Saturday, January 09, 2010

Modernism -- Part 1

As a freshman at the University of Notre Dame I lived in Zahm Hall, named for the priest-scientist John Zahm. Zahm, I later discovered, was a rather remarkable man, an astute scientist, a devout Catholic, an ardent evolutionist, and a theological reformer earnestly interested in bringing the Church and science into consonance. He was part of what came to be called the Modernist movement within the Church, a "heresy" that flourished in the late-19th and early-20th centuries. Although somewhat loosely defined, Modernists tended to oppose a natural/supernatural dualism, were suspicious of miracles, believed in the evolution of dogma within a historical and scientific context, looked for the origins of religion and ideas of God within human nature, supported the democratization of the Church and separation of church and state, and so on. The movement was roundly condemned by Pope Pius X in his 1907 encyclical Pascendi Dominici Gregis. This extraordinary document put the brakes on Modernist thinking within the Church, and reaffirmed the primacy of Scholastic philosophy and the authority of Rome.
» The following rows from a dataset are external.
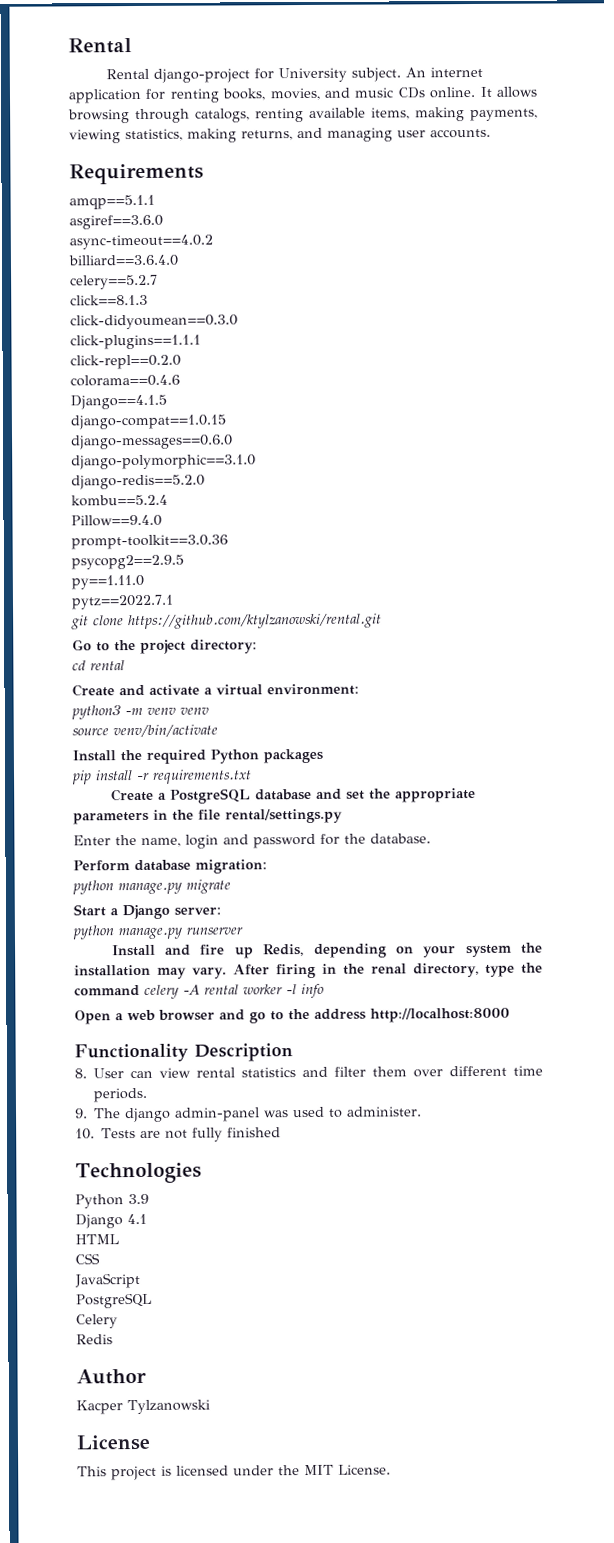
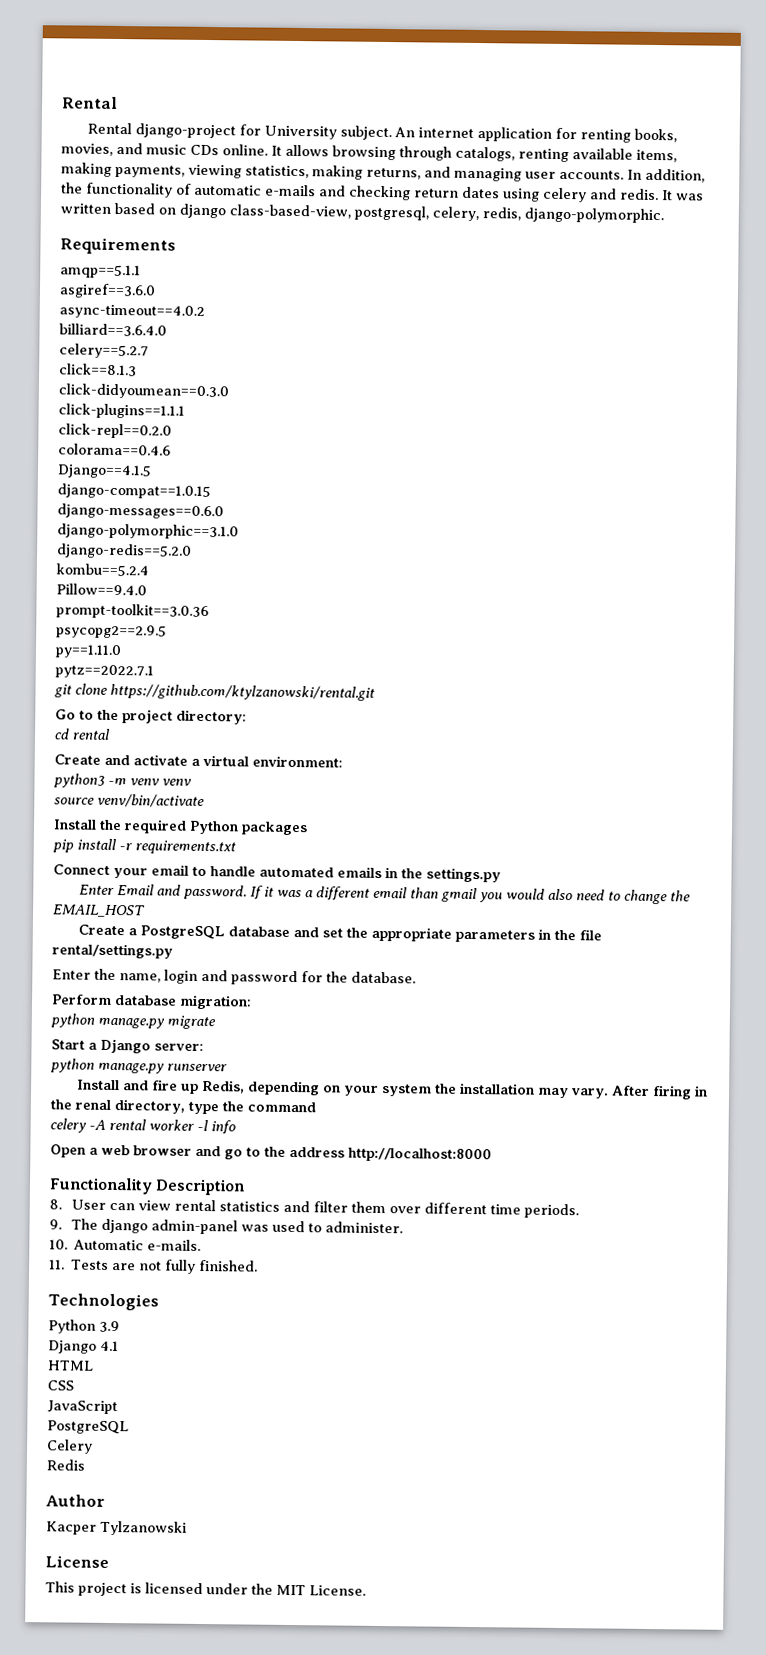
+ In addition, the functionality of automatic e-mails and checking return dates using celery and redis. It was written based on django class-based-view, postgresql, celery, redis, django-polymorphic.
+ Connect your email to handle automated emails in the settings.py
+ Enter Email and password. If it was a different email than gmail you would also need to change the EMAIL_HOST
- After firing in the renal directory, type the command celery -A rental worker -l info
+ After firing in the renal directory, type the command
+ celery -A rental worker -l info
- 10. Tests are not fully finished
+ 10. Automatic e-mails.
+ 11. Tests are not fully finished.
If the Modernists wanted to make theology subservient to science, the pope stressed unambiguously that the proper relationship was the other way around.

Pascendi Dominici Gregis was as important in affirming a tension between science and faith as was the condemnation of Galileo in the 17th century. The response of the Modernists to the encyclical was threefold. Some, such as Father Zahm, at least publicly acquiesced (his book on evolution and dogma had earlier been placed on the Index of Forbidden Books). Some took the logical next step into agnosticism or outright atheism, leaving the Church entirely. Others simply divided their lives into two parts -- outward obedience to enforced orthodoxy, and private dissent. At the University of Notre Dame, where I spent eight years of my young life, we were given a Scholastic grounding in orthodox theology and a scientific education the equal to that of any secular institution. In accordance with the spirit of Pascendi Dominici Gregis, I had to get the permission of a priest/teacher to take Henri Bergson's Creative Evolution out of the library -- a Modernist document if ever there was one -- but getting permission was simply a matter of asking. It was a strange and discontinuous intellectual environment -- the university walking a delicate line between adherence to Roman authority and building a thoroughly modern university. Although much of the fraughtness was alleviated at the time of Vatican II, the University presumably still feels the pressure of ecclesiastical conformity, as illustrated recently by the conservative reaction to President Obama's invitation to be graduation speaker.

Pius X decreed in his encyclical that "No books or papers or periodicals whatever of this [Modernist] kind are to be permitted to seminarists or university students. The injury to them would be not less than that which is caused by immoral reading...It is not enough to hinder the reading and the sale of bad books -- it is also necessary to prevent them from being published." A half-century ago, when I was a student at Notre Dame, When God Is Gone, Everything Is Holy would never have been published by a press associated with the university. How happy I am to see the book appear under the Sorin imprint, in the shadow of Zahm Hall. Pascendi Dominici Gregis attempted to return the Church to a pre-Galilean, anti-science fundamentalism. As it turns out, Modernism is alive and well within the Church -- although all too often it dares not speak its name.

More tomorrow.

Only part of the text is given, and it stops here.